Having inherited the unprecedentedly lethal wars from predecessor George W. Bush in 2009, Obama shifted the military's focus from high-casualty ground missions against al-Qaeda and Taliban insurgents to targeted drone strikes and security force training operations. He oversaw the 2011 capture and kill of Osama bin Laden, the man believed responsible for the September 11, 2001, terrorist attacks on the nation. Significant expansion of veterans’ benefits and initiatives to get jobs for inactive troops -- highlighted in impressive public relations campaigns involving first lady Michelle Obama -- became the pathway for many civilians and businesses to support the on-going war effort during Obama's first term. And, as promised during his first campaign for election, the president withdrew all combat troops from Iraq in 2012, and is expected to do the same in Afghanistan by 2014 should he be reelected to the White House next week. But some observers have Obama going from being the poster child for anti-war Democrats as a U.S. senator – having voted against authorizing the Iraq War in 2002 -- to a centrist who compromised on principles at the foundation of his billing as the “change” president.
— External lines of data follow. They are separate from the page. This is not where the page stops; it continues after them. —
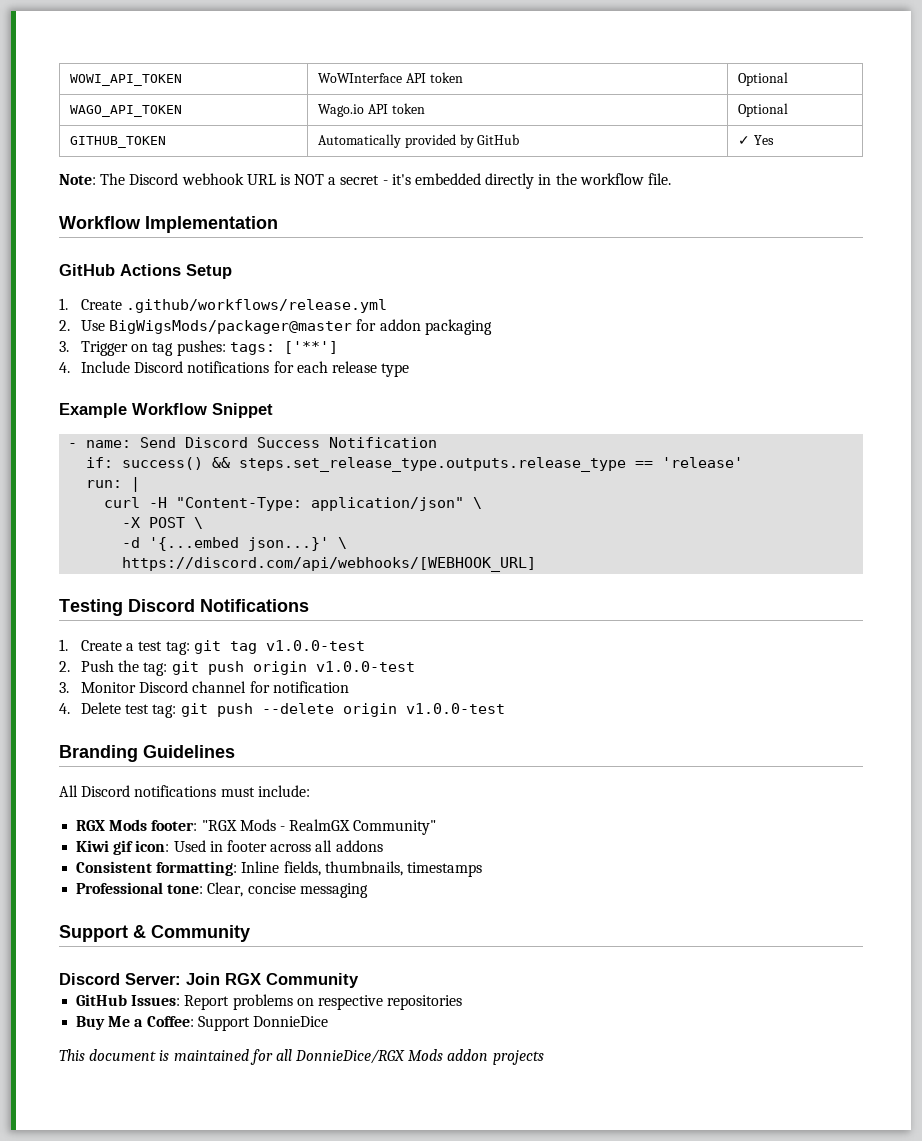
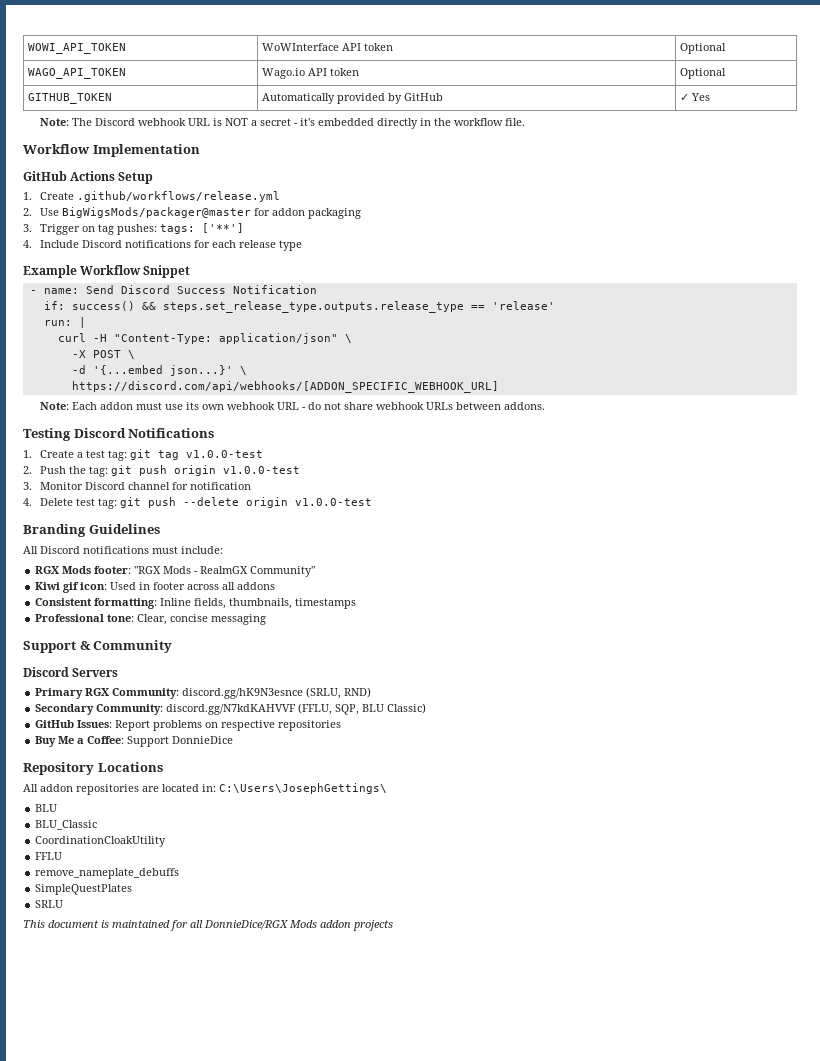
- https://discord.com/api/webhooks/[WEBHOOK_URL]
+ https://discord.com/api/webhooks/[ADDON_SPECIFIC_WEBHOOK_URL]
+ Note: Each addon must use its own webhook URL - do not share webhook URLs between addons.
- Discord Server: Join RGX Community
+ Discord Servers
+ Primary RGX Community: discord.gg/hK9N3esnce (SRLU, RND)
+ Secondary Community: discord.gg/N7kdKAHVVF (FFLU, SQP, BLU Classic)
+ Repository Locations
+ All addon repositories are located in: C:\Users\JosephGettings\
+ BLU
+ BLU_Classic
+ CoordinationCloakUtility
+ FFLU
+ remove_nameplate_debuffs
+ SimpleQuestPlates
+ SRLU

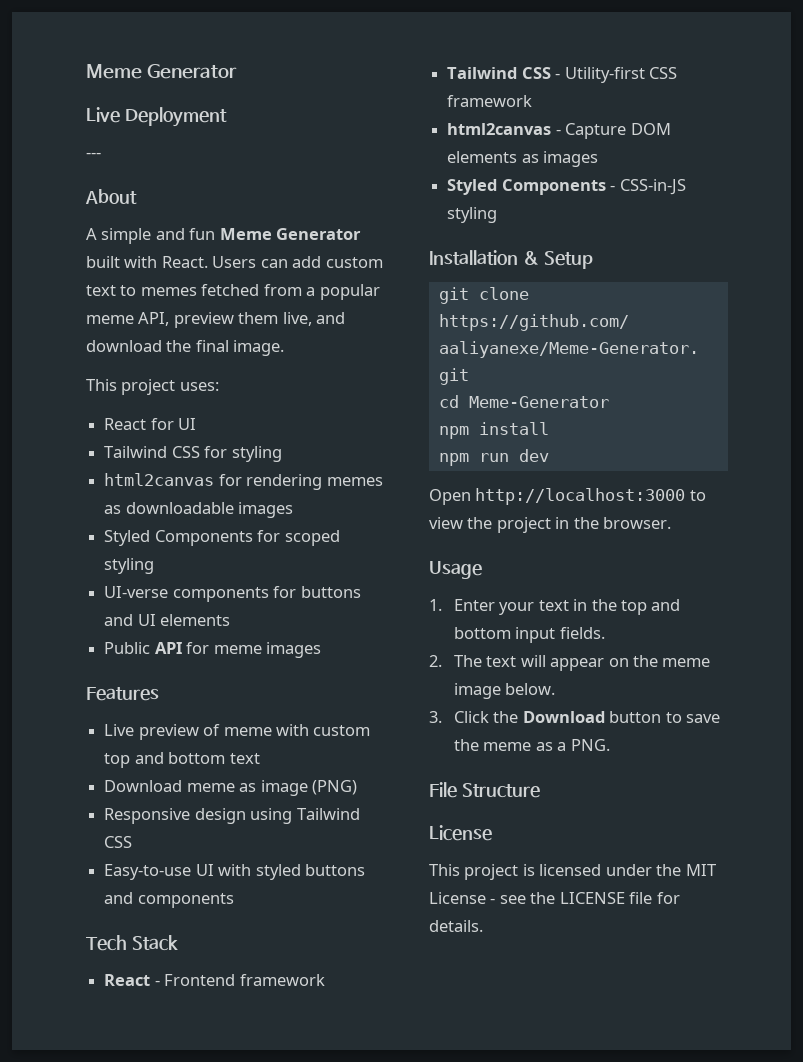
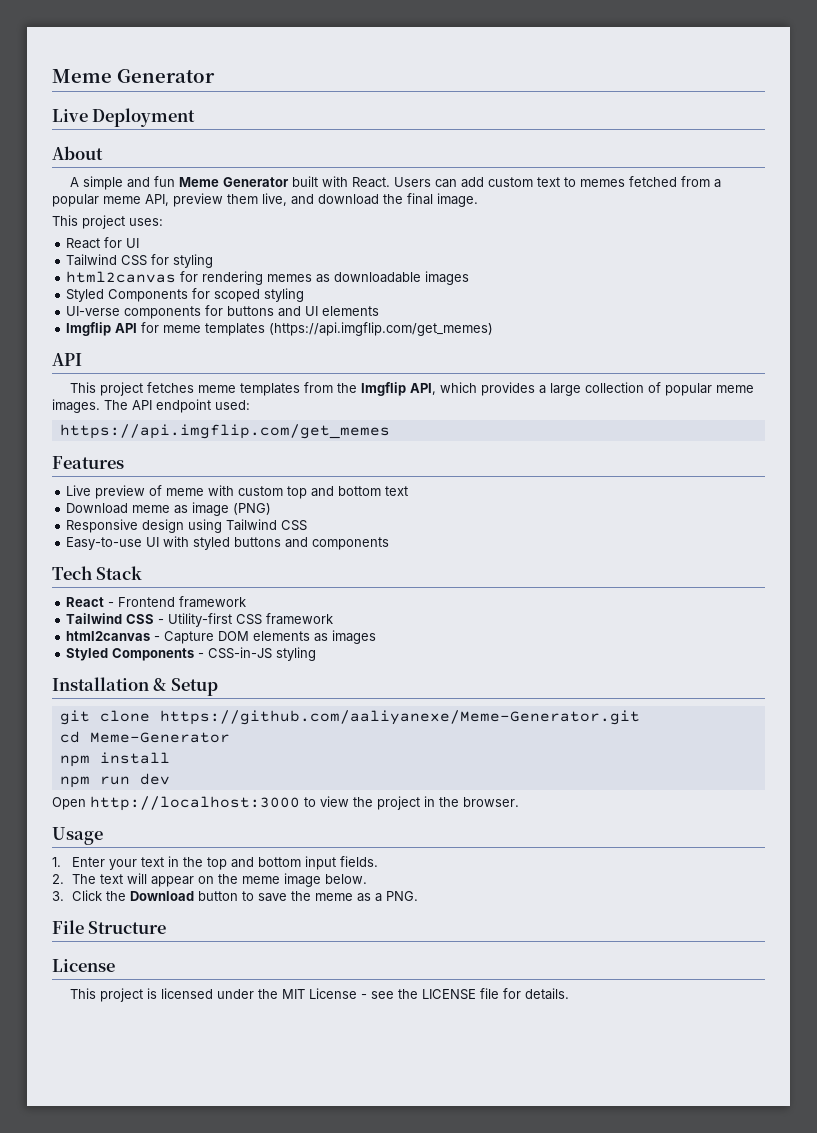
- ---
- Public API for meme images
+ Imgflip API for meme templates (https://api.imgflip.com/get_memes)
+ API
+ This project fetches meme templates from the Imgflip API, which provides a large collection of popular meme images. The API endpoint used:
+ https://api.imgflip.com/get_memes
[ALSO READ: What Has Obama Done for Blacks?]

Thus, the war in Afghanistan, which Obama did say during his first campaign that he would expand, is almost as unpopular with the American public as the Vietnam War was in the 1960s. Lack of cooperation by Congress has kept Obama from fulfilling a campaign promise to close the Guantanamo Bay military prison, where al-Qaeda and Taliban war prisoners are held. And Obama’s accelerated use of drone strikes gets mixed reviews among service members and the public.

The use of drones has especially drawn backlash as questions have arisen over the authorization of strikes on American citizens found to have aligned themselves with U.S. enemies overseas. For example, Abdulrahman al-Awlaki, was the 16-year-old American son of U.S. citizen Anwar al-Awlaki, an al-Qaeda operative killed by a drone one year ago. The son was killed in a separate strike two weeks after his father's death. When cornered about the administration's use of the drone strikes, Obama senior adviser Robert Gibbs said the teen “should have [had] a far more responsible father,” the Huffington Post reported.

According to a recent Pew Global Attitudes survey, “in 17 of 20 countries, more than half [of people] disapprove of U.S. drone attacks targeting extremist leaders and groups in nations such as Pakistan, Yemen and Somalia.”

However, those supportive of the strikes have argued that it means fewer U.S. troops in harm’s way. ​Former army infantryman Leo Dunson, 27, said he is supportive of anything that achieves fewer U.S. casualties.